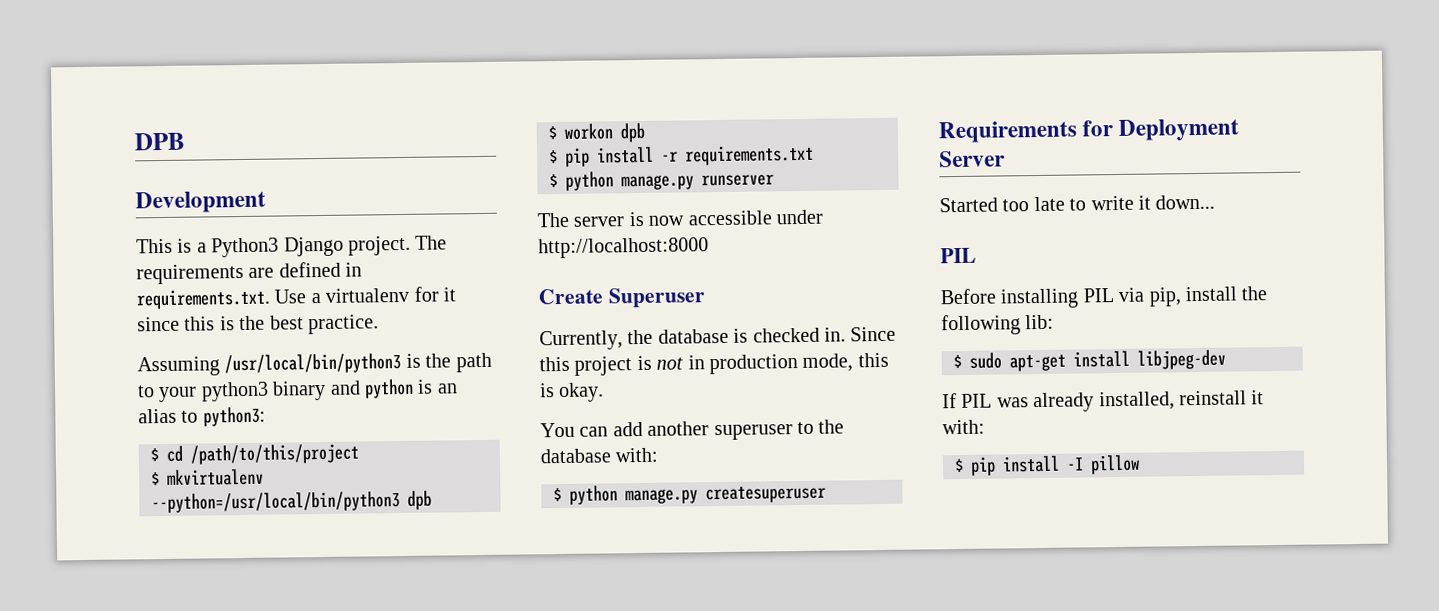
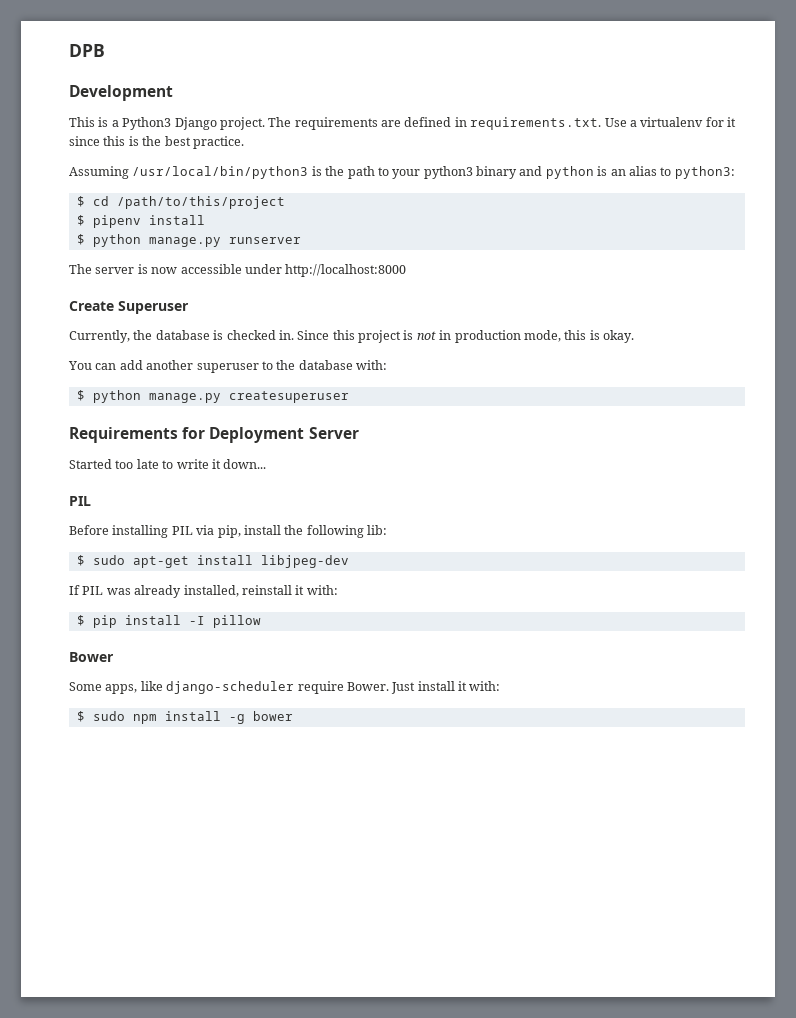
[167,468,264,486] [151,490,432,514] [548,122,645,143] [549,144,814,167] mkvirtualenv --python=/usr/local/bin/python3 dpb // $ workon dpb // $ pip install -r requirements.txt -> [92,215,205,228] pipenv install
(1140, 464) none -> [69,652,114,662] [69,681,501,694] [76,711,293,724] // Bower // Some apps, like django-scheduler require Bower. Just install it with: // $ sudo npm install -g bower

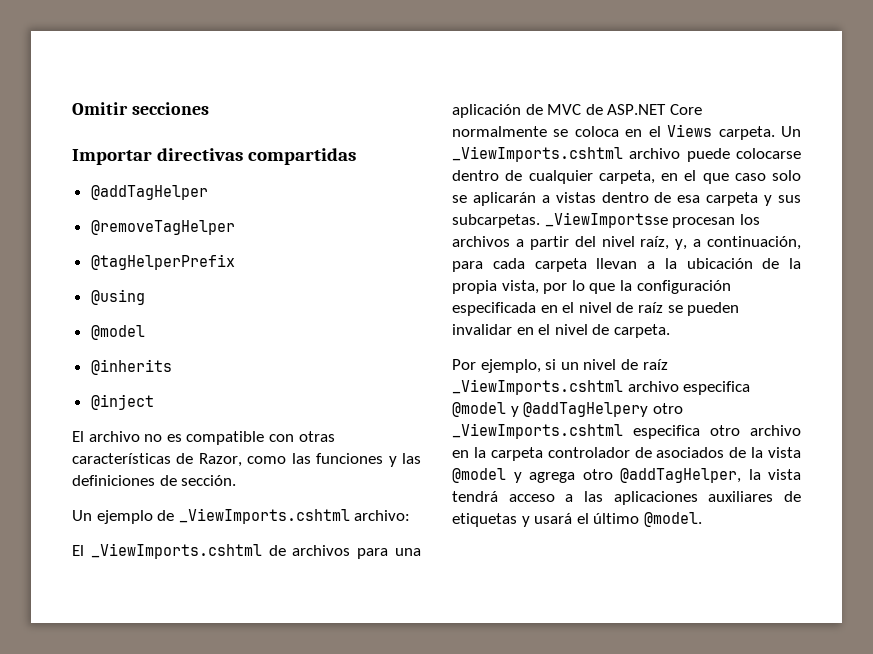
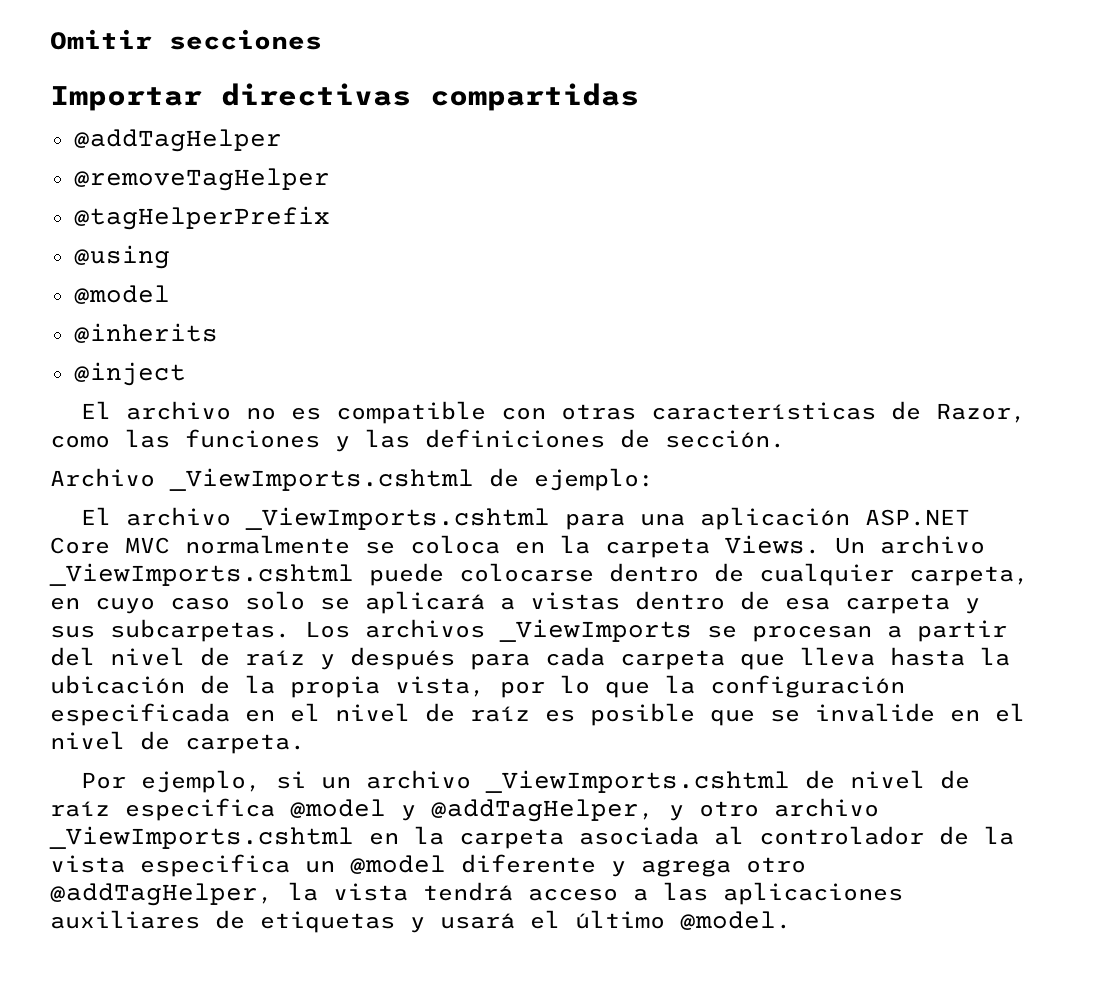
[72,508,411,524] [72,543,422,559] [452,104,603,118] Un ejemplo de _ViewImports.cshtml archivo: // El _ViewImports.cshtml de archivos para una aplicación de MVC de -> [50,468,654,491] [80,507,850,530] Archivo _ViewImports.cshtml de ejemplo: // El archivo _ViewImports.cshtml para una aplicación
(702, 109) none -> [125,537,170,554] MVC
[648,124,801,140] [452,146,681,162] el Views carpeta. Un _ViewImports.cshtml archivo -> [560,535,985,558] [49,563,354,586] la carpeta Views. Un archivo _ViewImports.cshtml
[684,170,729,184] el que -> [95,597,155,614] cuyo
[472,192,536,206] aplicarán -> [365,591,485,614] aplicará
[544,212,760,228] [452,236,801,250] [452,258,655,272] _ViewImportsse procesan los archivos a partir del nivel raíz, y, a continuación, para cada carpeta llevan a -> [305,619,1007,642] [50,647,965,670] Los archivos _ViewImports se procesan a partir del nivel de raíz y después para cada carpeta que lleva hasta
[667,302,740,316] [452,324,512,335] se pueden invalidar -> [545,703,935,726] es posible que se invalide
[583,359,668,370] [452,379,679,395] nivel de raíz _ViewImports.cshtml archivo -> [365,770,970,793] [50,801,110,817] archivo _ViewImports.cshtml de nivel de raíz
[523,402,683,417] [452,423,700,439] @addTagHelpery otro _ViewImports.cshtml especifica -> [431,799,684,822] @addTagHelper, y
[452,447,801,461] [452,468,506,483] en la carpeta controlador de asociados de la vista @model -> [49,826,1014,849] [50,854,596,877] _ViewImports.cshtml en la carpeta asociada al controlador de la vista especifica un @model diferente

◆ **WHAT THE TASK REQUIRES**
In repeating the lines above, keep the wording exact and leave every picture out.

◆ **ANSWER FOR THE TASK**
[167,468,264,486] [151,490,432,514] [548,122,645,143] [549,144,814,167] mkvirtualenv --python=/usr/local/bin/python3 dpb // $ workon dpb // $ pip install -r requirements.txt -> [92,215,205,228] pipenv install
(1140, 464) none -> [69,652,114,662] [69,681,501,694] [76,711,293,724] // Bower // Some apps, like django-scheduler require Bower. Just install it with: // $ sudo npm install -g bower

[72,508,411,524] [72,543,422,559] [452,104,603,118] Un ejemplo de _ViewImports.cshtml archivo: // El _ViewImports.cshtml de archivos para una aplicación de MVC de -> [50,468,654,491] [80,507,850,530] Archivo _ViewImports.cshtml de ejemplo: // El archivo _ViewImports.cshtml para una aplicación
(702, 109) none -> [125,537,170,554] MVC
[648,124,801,140] [452,146,681,162] el Views carpeta. Un _ViewImports.cshtml archivo -> [560,535,985,558] [49,563,354,586] la carpeta Views. Un archivo _ViewImports.cshtml
[684,170,729,184] el que -> [95,597,155,614] cuyo
[472,192,536,206] aplicarán -> [365,591,485,614] aplicará
[544,212,760,228] [452,236,801,250] [452,258,655,272] _ViewImportsse procesan los archivos a partir del nivel raíz, y, a continuación, para cada carpeta llevan a -> [305,619,1007,642] [50,647,965,670] Los archivos _ViewImports se procesan a partir del nivel de raíz y después para cada carpeta que lleva hasta
[667,302,740,316] [452,324,512,335] se pueden invalidar -> [545,703,935,726] es posible que se invalide
[583,359,668,370] [452,379,679,395] nivel de raíz _ViewImports.cshtml archivo -> [365,770,970,793] [50,801,110,817] archivo _ViewImports.cshtml de nivel de raíz
[523,402,683,417] [452,423,700,439] @addTagHelpery otro _ViewImports.cshtml especifica -> [431,799,684,822] @addTagHelper, y
[452,447,801,461] [452,468,506,483] en la carpeta controlador de asociados de la vista @model -> [49,826,1014,849] [50,854,596,877] _ViewImports.cshtml en la carpeta asociada al controlador de la vista especifica un @model diferente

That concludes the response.